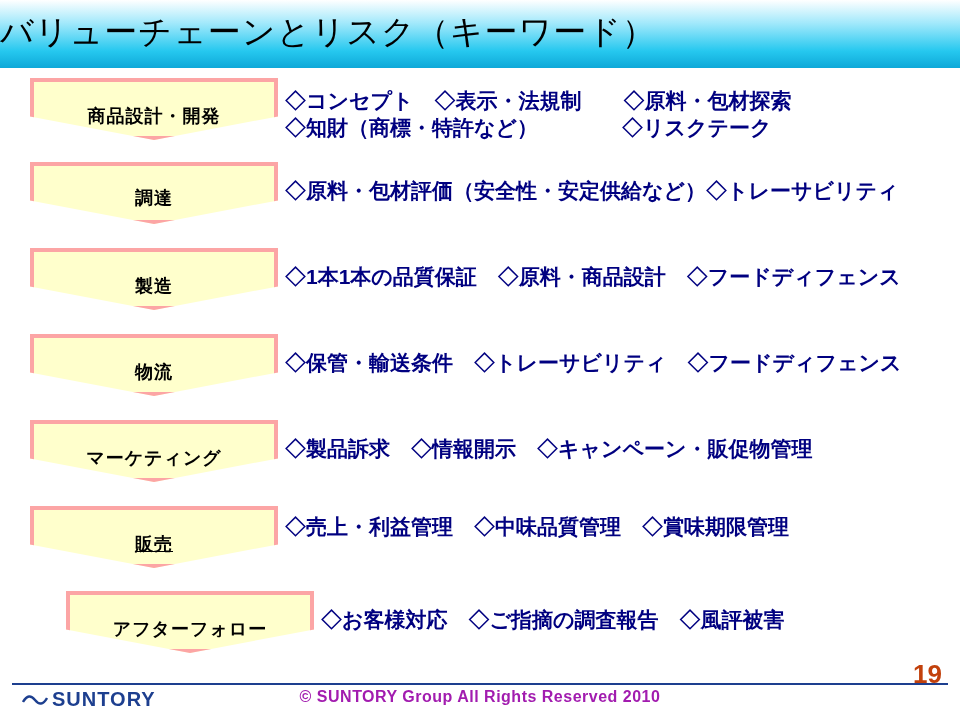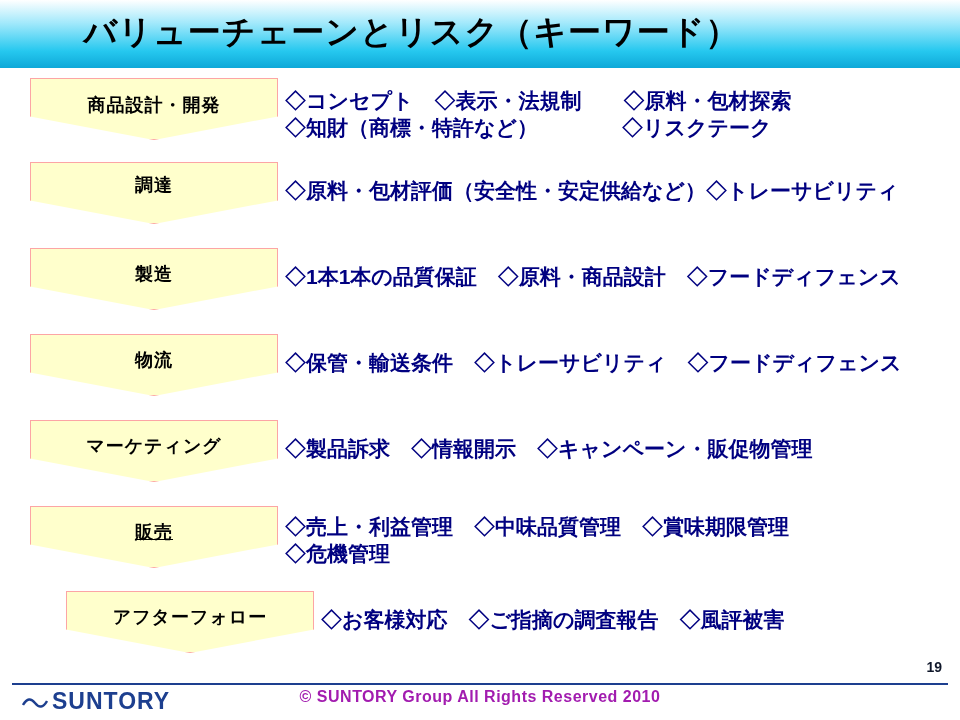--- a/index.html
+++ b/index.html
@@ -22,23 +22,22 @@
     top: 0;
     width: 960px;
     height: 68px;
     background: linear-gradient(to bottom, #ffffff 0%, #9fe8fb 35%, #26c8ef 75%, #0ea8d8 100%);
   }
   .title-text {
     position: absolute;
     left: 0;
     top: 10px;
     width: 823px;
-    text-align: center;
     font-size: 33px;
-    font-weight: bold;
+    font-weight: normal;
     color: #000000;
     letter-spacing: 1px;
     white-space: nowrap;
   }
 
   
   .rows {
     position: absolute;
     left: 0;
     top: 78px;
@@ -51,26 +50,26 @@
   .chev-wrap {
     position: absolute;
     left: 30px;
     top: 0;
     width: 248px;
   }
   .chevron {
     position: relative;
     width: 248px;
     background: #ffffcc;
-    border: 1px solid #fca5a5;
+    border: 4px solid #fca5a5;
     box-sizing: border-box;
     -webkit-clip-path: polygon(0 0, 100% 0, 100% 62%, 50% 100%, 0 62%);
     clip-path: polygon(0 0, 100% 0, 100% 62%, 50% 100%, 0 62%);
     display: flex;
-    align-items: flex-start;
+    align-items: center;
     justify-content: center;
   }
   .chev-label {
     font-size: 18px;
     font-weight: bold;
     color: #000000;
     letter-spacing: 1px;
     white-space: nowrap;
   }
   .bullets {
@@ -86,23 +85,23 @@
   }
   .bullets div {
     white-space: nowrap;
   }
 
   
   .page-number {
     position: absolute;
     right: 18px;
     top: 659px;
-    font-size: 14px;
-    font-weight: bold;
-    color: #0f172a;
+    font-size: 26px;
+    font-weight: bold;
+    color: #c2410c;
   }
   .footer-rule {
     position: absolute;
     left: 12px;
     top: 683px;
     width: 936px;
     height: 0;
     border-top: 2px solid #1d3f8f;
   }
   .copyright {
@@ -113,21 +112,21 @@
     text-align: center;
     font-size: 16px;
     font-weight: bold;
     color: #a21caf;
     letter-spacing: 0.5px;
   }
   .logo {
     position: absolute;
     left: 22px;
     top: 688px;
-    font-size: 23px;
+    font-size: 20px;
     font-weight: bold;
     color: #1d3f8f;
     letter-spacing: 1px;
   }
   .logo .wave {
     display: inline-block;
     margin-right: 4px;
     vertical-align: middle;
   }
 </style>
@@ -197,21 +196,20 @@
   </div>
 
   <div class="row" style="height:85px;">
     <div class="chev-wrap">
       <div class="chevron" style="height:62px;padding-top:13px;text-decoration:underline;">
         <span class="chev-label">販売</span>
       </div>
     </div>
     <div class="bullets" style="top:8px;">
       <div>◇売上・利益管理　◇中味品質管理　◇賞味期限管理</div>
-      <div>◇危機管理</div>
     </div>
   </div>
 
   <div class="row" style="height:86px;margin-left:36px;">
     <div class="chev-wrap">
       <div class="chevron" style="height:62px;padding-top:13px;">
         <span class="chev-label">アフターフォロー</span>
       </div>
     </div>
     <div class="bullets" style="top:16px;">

##############################

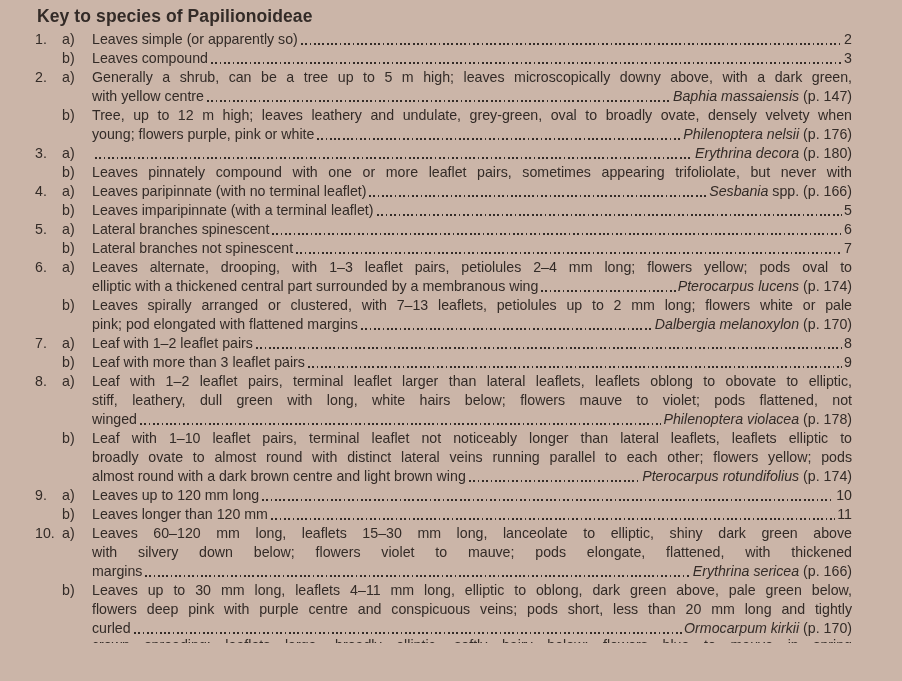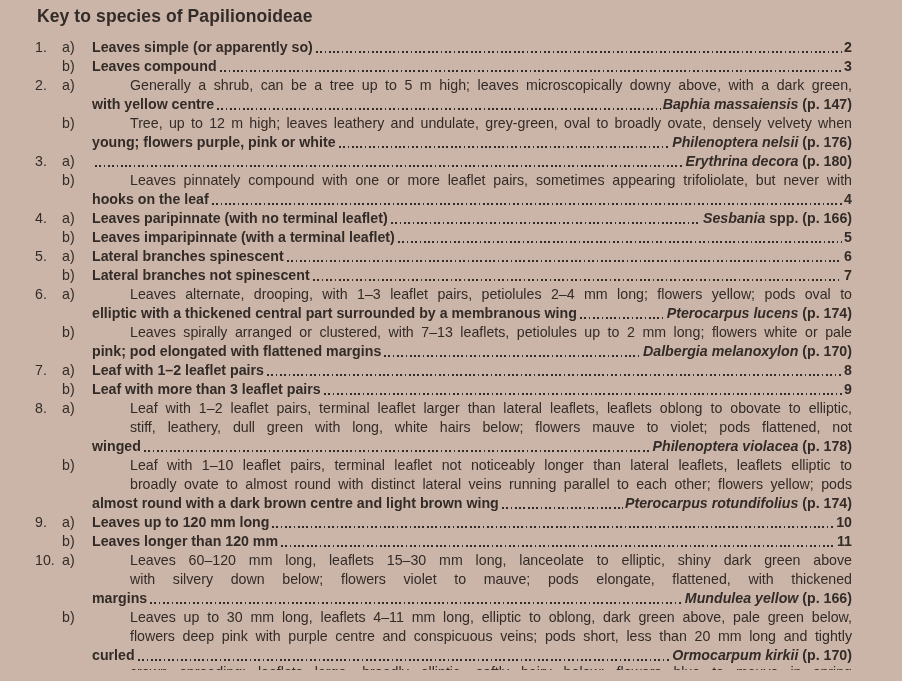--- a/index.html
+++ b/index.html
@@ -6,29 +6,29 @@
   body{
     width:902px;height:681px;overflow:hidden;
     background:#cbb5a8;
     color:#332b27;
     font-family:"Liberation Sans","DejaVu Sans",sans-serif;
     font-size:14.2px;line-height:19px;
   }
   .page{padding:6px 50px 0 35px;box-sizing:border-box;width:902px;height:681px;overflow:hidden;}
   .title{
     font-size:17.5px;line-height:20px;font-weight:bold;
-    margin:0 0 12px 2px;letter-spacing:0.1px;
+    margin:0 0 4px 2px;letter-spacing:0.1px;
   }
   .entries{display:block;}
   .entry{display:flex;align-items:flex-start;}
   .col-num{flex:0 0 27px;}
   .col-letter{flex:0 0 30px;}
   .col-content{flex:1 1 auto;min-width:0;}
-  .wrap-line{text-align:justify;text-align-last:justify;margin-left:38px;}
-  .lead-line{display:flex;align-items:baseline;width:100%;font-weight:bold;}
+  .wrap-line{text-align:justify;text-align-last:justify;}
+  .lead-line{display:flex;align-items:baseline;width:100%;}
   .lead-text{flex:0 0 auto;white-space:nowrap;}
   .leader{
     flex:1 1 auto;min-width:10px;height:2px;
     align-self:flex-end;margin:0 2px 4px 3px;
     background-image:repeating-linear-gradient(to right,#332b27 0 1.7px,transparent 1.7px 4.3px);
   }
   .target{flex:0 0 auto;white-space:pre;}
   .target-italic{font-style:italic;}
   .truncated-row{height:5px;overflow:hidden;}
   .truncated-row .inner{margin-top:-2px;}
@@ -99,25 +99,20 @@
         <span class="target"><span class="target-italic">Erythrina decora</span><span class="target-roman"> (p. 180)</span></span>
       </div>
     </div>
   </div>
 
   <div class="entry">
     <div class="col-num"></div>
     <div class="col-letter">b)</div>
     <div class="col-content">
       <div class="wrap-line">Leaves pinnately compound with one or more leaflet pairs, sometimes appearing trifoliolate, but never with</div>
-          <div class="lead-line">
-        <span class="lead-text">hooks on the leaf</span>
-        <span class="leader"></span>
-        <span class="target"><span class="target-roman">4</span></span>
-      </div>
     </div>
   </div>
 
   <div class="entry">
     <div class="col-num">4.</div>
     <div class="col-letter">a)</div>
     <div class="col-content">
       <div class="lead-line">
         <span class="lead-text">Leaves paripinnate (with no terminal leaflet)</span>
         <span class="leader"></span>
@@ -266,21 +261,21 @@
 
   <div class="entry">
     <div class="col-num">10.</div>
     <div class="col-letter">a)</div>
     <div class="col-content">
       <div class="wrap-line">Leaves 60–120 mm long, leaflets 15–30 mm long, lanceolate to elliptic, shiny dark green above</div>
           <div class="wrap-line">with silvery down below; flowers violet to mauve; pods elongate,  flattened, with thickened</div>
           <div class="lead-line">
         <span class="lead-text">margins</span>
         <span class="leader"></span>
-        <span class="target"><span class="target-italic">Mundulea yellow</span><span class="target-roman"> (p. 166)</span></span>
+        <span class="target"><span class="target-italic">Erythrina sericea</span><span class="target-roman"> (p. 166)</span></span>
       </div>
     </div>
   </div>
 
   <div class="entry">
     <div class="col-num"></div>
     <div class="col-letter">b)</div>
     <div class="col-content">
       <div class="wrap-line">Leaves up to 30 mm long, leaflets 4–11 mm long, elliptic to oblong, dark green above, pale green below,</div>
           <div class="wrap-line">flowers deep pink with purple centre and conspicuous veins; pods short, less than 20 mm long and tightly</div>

##############################

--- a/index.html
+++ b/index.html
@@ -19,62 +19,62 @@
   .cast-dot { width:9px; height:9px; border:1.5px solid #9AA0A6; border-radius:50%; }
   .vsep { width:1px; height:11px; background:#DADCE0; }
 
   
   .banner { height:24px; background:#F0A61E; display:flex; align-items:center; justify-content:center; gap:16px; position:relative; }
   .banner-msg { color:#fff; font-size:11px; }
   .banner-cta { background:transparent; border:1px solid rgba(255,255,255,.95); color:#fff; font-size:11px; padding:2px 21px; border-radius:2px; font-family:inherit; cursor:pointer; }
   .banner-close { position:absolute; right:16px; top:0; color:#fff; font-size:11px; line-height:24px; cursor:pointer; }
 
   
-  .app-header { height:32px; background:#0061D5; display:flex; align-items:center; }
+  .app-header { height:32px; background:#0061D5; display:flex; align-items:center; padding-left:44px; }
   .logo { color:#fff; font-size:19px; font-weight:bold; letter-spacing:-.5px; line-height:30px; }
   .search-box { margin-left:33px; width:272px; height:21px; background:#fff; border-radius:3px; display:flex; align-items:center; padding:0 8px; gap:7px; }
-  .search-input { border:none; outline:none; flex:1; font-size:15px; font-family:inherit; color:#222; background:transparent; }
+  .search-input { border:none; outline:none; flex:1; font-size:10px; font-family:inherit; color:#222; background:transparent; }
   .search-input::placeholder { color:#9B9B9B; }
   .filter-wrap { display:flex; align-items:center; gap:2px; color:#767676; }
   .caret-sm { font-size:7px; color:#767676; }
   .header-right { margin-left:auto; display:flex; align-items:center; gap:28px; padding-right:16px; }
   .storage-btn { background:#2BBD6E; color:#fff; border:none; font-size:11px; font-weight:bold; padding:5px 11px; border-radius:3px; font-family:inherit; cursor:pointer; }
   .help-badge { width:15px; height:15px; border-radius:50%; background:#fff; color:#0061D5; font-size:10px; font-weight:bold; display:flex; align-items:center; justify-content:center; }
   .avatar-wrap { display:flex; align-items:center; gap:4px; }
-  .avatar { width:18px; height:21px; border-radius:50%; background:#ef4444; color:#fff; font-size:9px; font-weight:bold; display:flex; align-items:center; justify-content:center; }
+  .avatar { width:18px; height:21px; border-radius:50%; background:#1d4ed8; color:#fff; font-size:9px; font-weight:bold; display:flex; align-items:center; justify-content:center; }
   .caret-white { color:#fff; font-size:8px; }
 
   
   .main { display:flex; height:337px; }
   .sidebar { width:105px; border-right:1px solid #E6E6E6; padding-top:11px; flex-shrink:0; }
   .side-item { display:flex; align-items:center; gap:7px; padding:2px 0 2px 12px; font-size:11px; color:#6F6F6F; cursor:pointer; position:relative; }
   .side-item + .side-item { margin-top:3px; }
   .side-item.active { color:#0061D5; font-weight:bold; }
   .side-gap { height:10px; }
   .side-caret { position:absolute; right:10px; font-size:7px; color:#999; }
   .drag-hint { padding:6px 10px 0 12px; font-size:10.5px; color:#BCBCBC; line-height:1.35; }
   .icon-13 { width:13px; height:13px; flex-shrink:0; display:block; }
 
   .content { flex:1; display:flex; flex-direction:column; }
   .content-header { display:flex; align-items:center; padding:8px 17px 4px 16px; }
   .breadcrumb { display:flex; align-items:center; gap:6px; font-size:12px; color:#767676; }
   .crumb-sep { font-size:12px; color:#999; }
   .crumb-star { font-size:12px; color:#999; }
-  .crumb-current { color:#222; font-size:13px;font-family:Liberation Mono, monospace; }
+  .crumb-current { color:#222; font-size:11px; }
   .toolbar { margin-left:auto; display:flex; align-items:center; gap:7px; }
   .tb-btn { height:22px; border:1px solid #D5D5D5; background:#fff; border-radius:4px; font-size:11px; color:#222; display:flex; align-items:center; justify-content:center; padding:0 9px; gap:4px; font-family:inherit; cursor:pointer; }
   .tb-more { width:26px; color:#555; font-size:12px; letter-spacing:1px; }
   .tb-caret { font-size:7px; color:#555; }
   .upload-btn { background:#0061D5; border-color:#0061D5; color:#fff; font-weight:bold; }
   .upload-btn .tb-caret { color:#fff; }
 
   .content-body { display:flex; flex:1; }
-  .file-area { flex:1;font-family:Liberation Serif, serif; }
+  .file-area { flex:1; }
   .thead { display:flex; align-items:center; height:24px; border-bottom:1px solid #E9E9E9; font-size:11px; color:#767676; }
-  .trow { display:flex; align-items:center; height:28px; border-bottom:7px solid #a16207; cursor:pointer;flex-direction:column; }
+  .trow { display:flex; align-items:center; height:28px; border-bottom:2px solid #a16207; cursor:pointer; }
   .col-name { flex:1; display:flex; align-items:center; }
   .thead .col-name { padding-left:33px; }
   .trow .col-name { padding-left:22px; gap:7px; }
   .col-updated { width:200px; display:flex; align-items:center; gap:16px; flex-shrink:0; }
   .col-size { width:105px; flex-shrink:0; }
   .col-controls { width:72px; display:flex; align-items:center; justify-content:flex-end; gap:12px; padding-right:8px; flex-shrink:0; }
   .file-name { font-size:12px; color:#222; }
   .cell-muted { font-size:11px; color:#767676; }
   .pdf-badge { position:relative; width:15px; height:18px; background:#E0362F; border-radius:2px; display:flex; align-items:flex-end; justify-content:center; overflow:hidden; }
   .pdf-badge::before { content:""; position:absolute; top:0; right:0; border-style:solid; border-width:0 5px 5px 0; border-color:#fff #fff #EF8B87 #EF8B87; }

##############################

Keep both end lines and retype everything in the records above from the line containing "background:transparent; border:1px solid" through the line containing "display:flex; align-items:center; padding-left:44px;", exactly, with nothing else.

■ Written solution
   .banner-cta { background:transparent; border:1px solid rgba(255,255,255,.95); color:#fff; font-size:11px; padding:2px 21px; border-radius:2px; font-family:inherit; cursor:pointer; }
   .banner-close { position:absolute; right:16px; top:0; color:#fff; font-size:11px; line-height:24px; cursor:pointer; }
 
   
-  .app-header { height:32px; background:#0061D5; display:flex; align-items:center; }
+  .app-header { height:32px; background:#0061D5; display:flex; align-items:center; padding-left:44px; }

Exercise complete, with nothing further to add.